As Aaron pointed out, this topic has been discussed rather extensively elsewhere on this blog.  I discovered during those discussions that the so-called "skeptics" aren't skeptical.  They are convinced, based almost exclusively on political ideology.  Anyone who really takes the time to objectively look at the science will note that AGW (anthropogenic global warming) is not some politically motivated theory, actual observational data from around the globe confirms that the planet is warming and that greenhouse gas concentrations in the atmosphere, particularly CO2 and methane, continue to go up at the upper edge of the range that the IPCC predicted just two years ago.  Not so coincidentally, global temperatures are also going up at the upper end of the range predicted in the same report.  In other words, the predictions of that report, which have been flamed by the political right for being ridiculously extreme, have been shown to be rather conservative by observational data.

BTW, a recent study by NASA found that aerosols, tiny particulates, being discharged into the atmosphere appear to have a greater effect on Arctic temperatures than previously believed.

http://www.nasa.gov/topics/earth/features/warming_aerosols.html

Quote:

Though there are several varieties of aerosols, previous research has shown that two types -- sulfates and black carbon -- play an especially critical role in regulating climate change. Both are products of human activity.

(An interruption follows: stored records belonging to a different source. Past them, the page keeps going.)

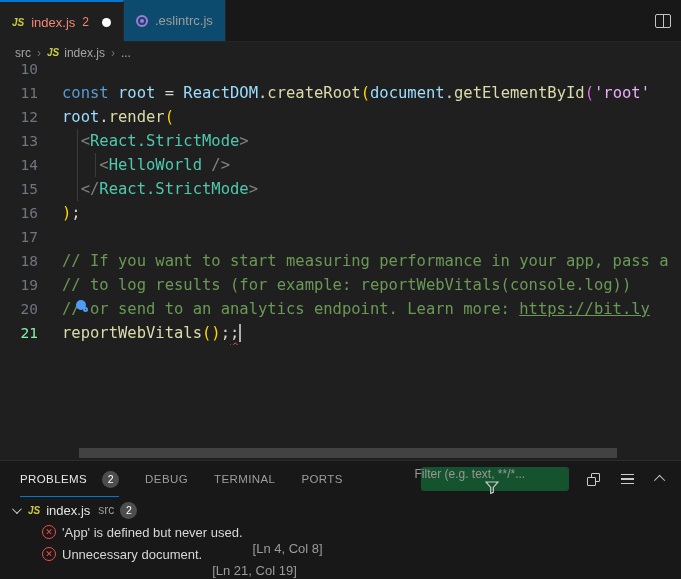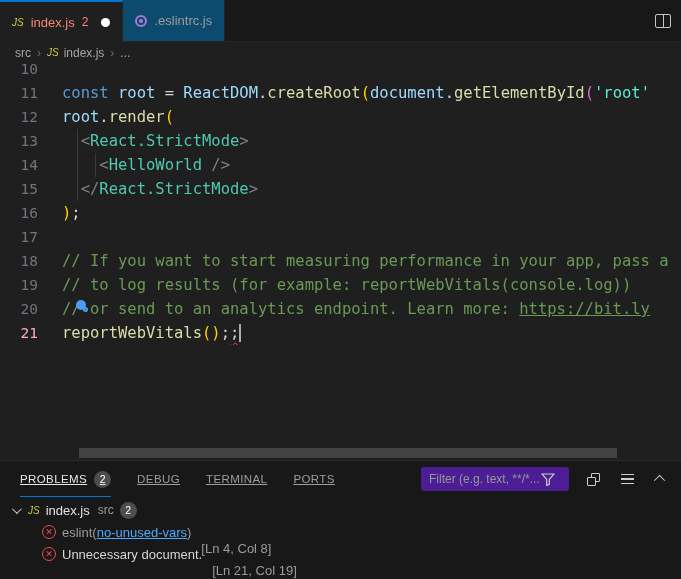"JS" .js-icon { font-weight: normal -> bold }
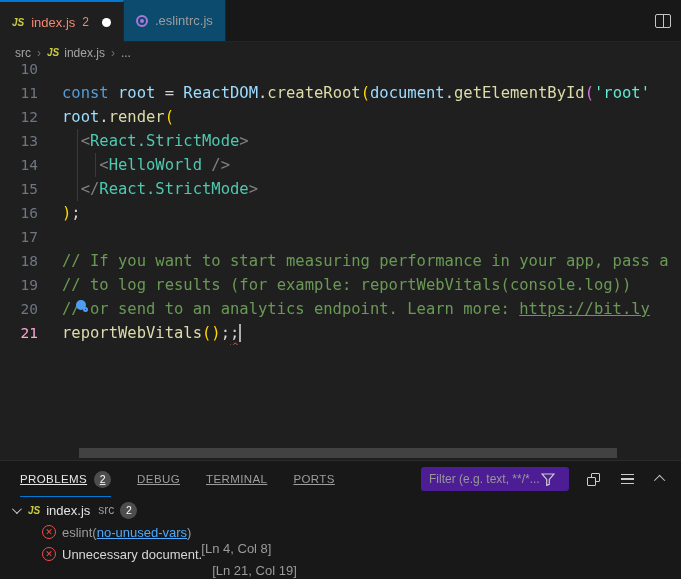"'root'" .c-str { color: #5eead4 -> #f0abfc }
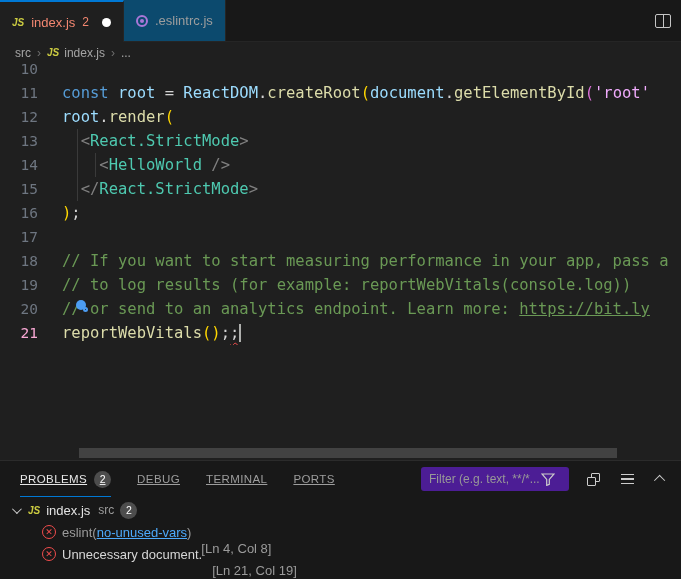"21" .ln.active { color: #f9a8d4 -> #86efac }
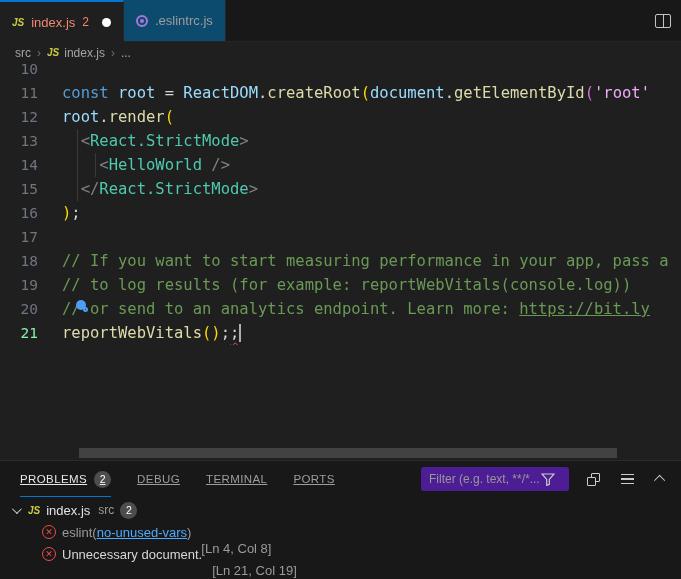"PROBLEMS" .ptab { gap: 7px -> 15px; text-decoration: underline -> none }
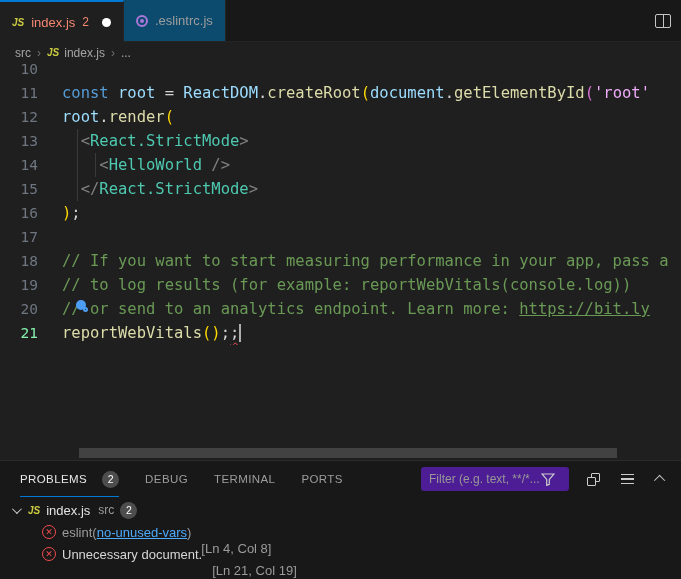"Filter (e.g. text, **/*..." .filterbox { background: #4c1d95 -> #14532d; flex-direction: none -> column }
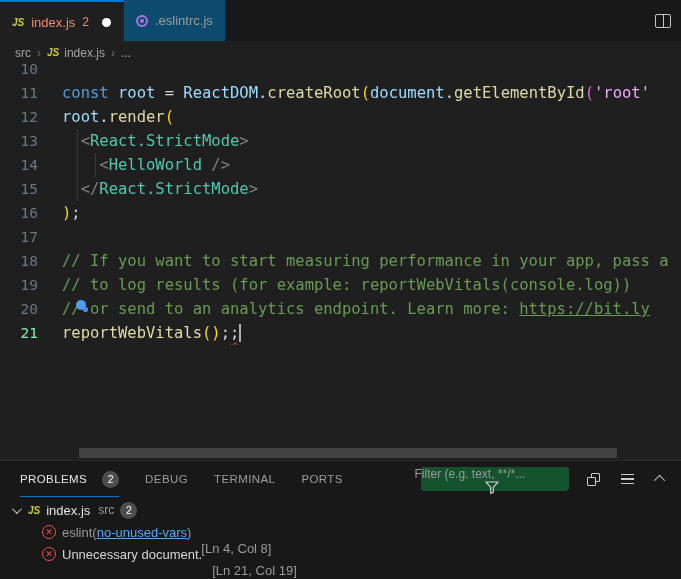"'App' is defined but never" span.pmsg { html: none -> <span>'App' is defined but never used.</span> }
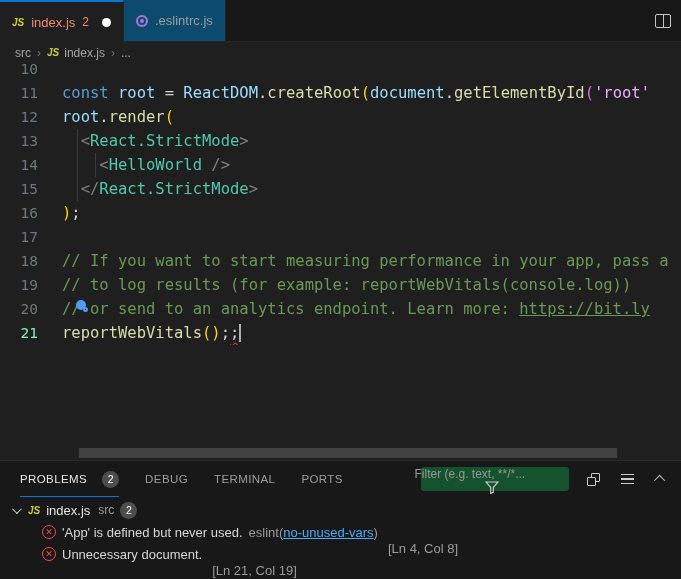"eslint(no-unused-vars)" span.pdim { html: <span>eslint(<span>no-unused-vars</span>)</span> -> none }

Sulfates, which come primarily from the burning of coal and oil, scatter incoming solar radiation and have a net cooling effect on climate. Over the past three decades, the United States and European countries have passed a series of laws that have reduced sulfate emissions by 50 percent. While improving air quality and aiding public health, the result has been less atmospheric cooling from sulfates.

Quote:

At the same time, black carbon emissions have steadily risen, largely because of increasing emissions from Asia. Black carbon -- small, soot-like particles produced by industrial processes and the combustion of diesel and biofuels -- absorb incoming solar radiation and have a strong warming influence on the atmosphere.

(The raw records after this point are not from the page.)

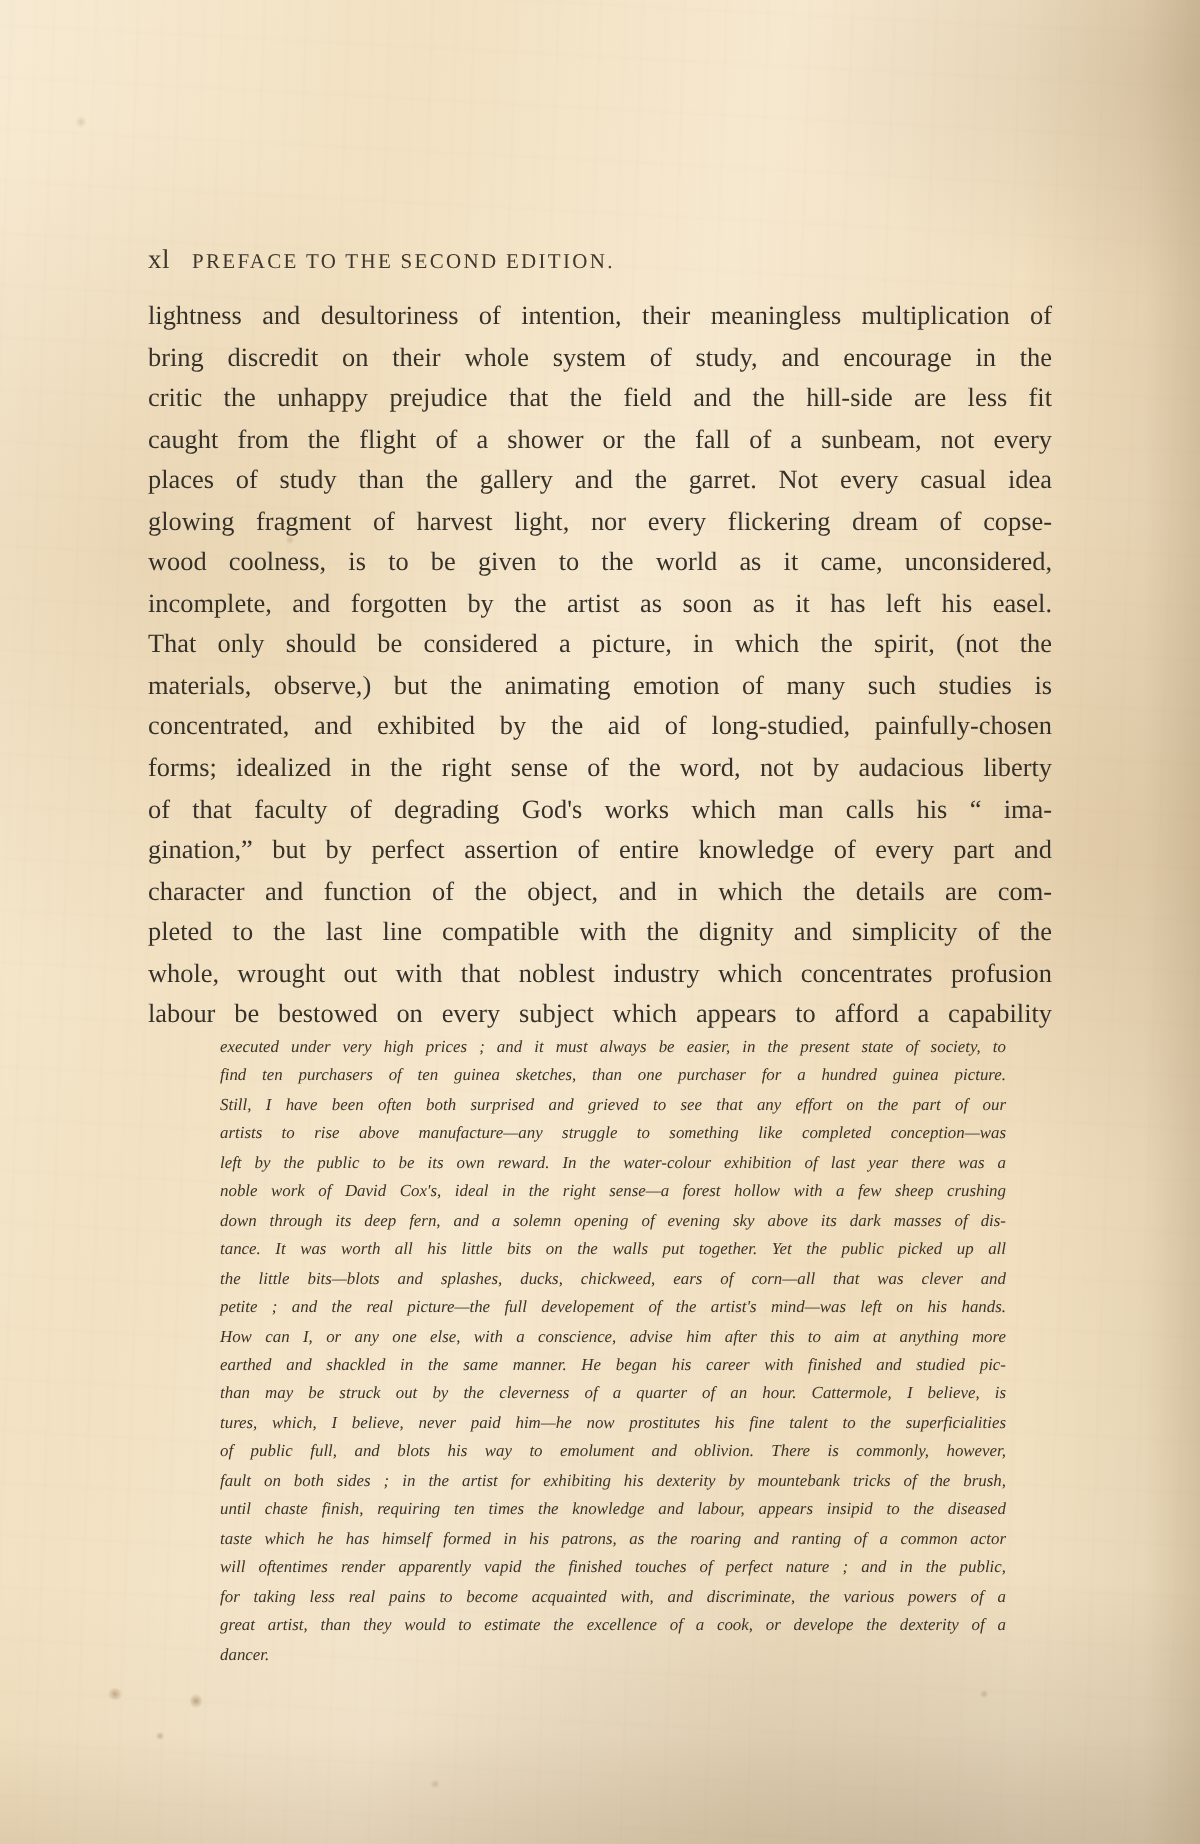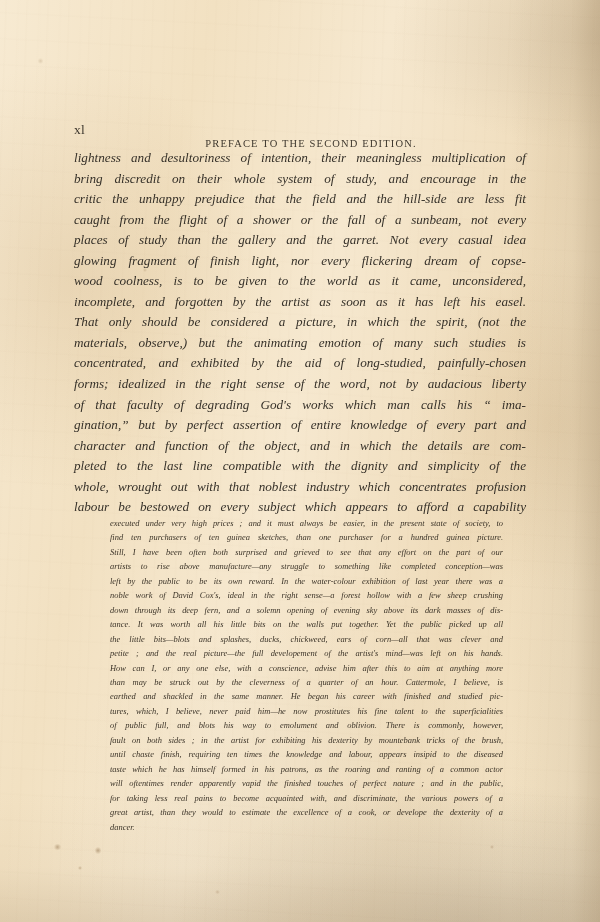"PREFACE TO THE SECOND EDITION." .head-title { text-align: center -> left; top: 16px -> 4px }
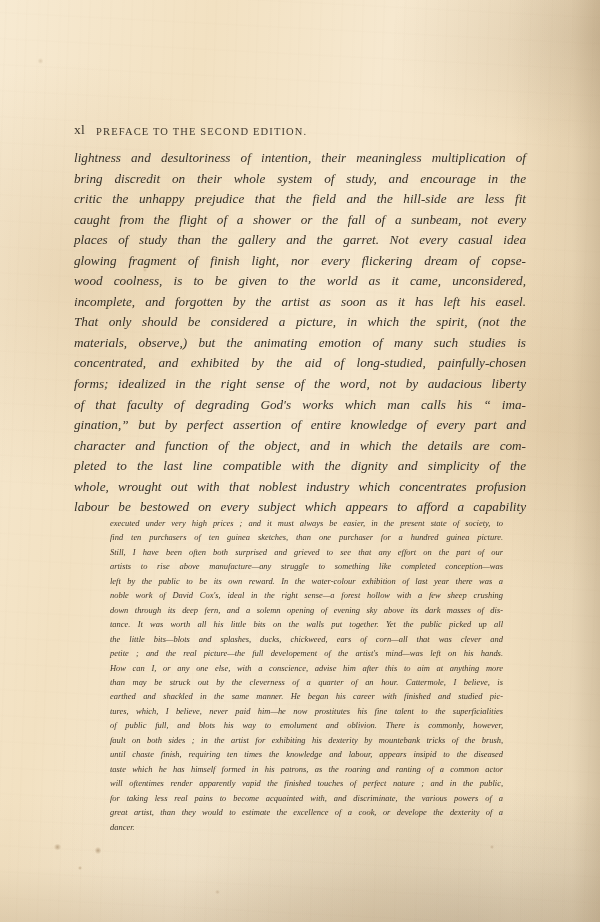"lightness and desultoriness of" .body-block .ln { font-style: italic -> none }
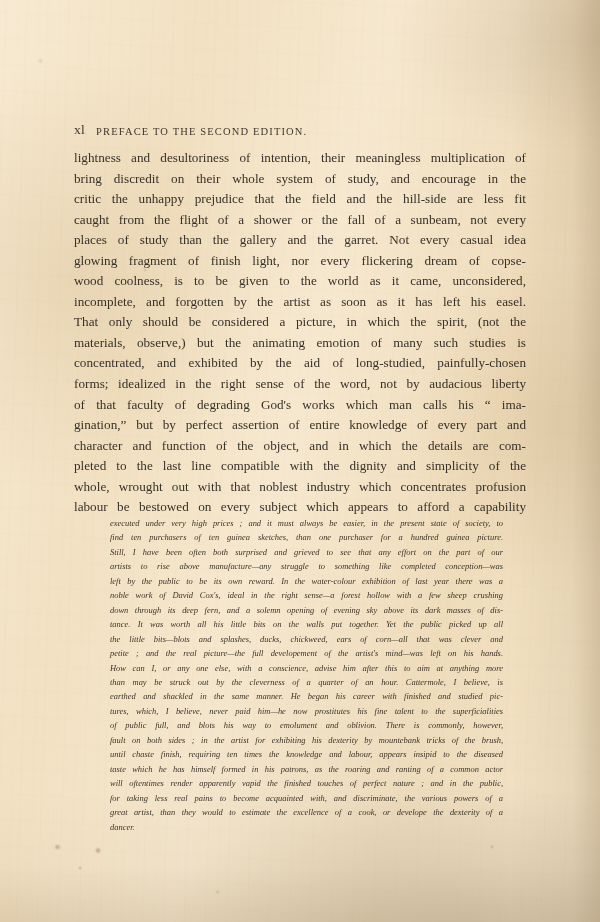"glowing fragment of finish light," span.ln { text: finish -> harvest }
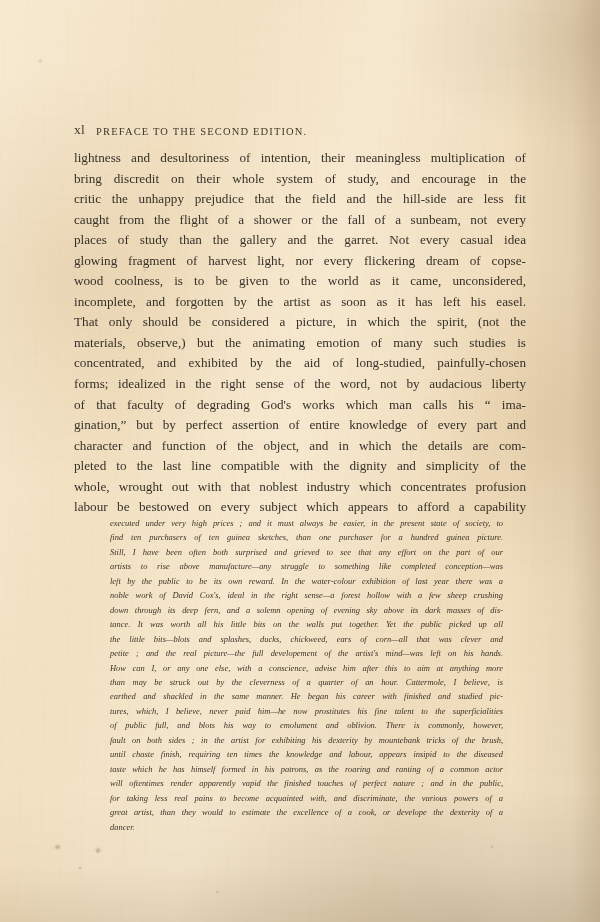"than may be struck out" span.ln { order: before "earthed and shackled in the" -> after "earthed and shackled in the" }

In 2007, as was alarmingly documented in the popular press, the Arctic sea ice extent went to the lowest level on record.  Arctic temperatures have risen faster than elsewhere on the planet, leading to melting ice cover.

Quote:

The regions of Earth that showed the strongest responses to aerosols in the model are the same regions that have witnessed the greatest real-world temperature increases since 1976. The Arctic region has seen its surface air temperatures increase by 1.5 C (2.7 F) since the mid-1970s. In the Antarctic, where aerosols play less of a role, the surface air temperature has increased about 0.35 C (0.6 F).

Quote:

Since decreasing amounts of sulfates and increasing amounts of black carbon both encourage warming, temperature increases can be especially rapid. The build-up of aerosols also triggers positive feedback cycles that further accelerate warming as snow and ice cover retreat.

So, there is good and bad news in the report.  Fortunately, aerosols are more short lived in the atmosphere than CO2 or methane.  However, China is busily building hundreds of coal fired power plants, as are many other developing countries.  Unless they can be convinced to scrub the discharges of black carbon, the ice cover in the Arctic could melt even faster.

I will again recommend that those interested in understanding the science behind the phenomenon, check out http://realclimate.org/.  It contains the most complete discussions of the science of climate change that I have found on the web.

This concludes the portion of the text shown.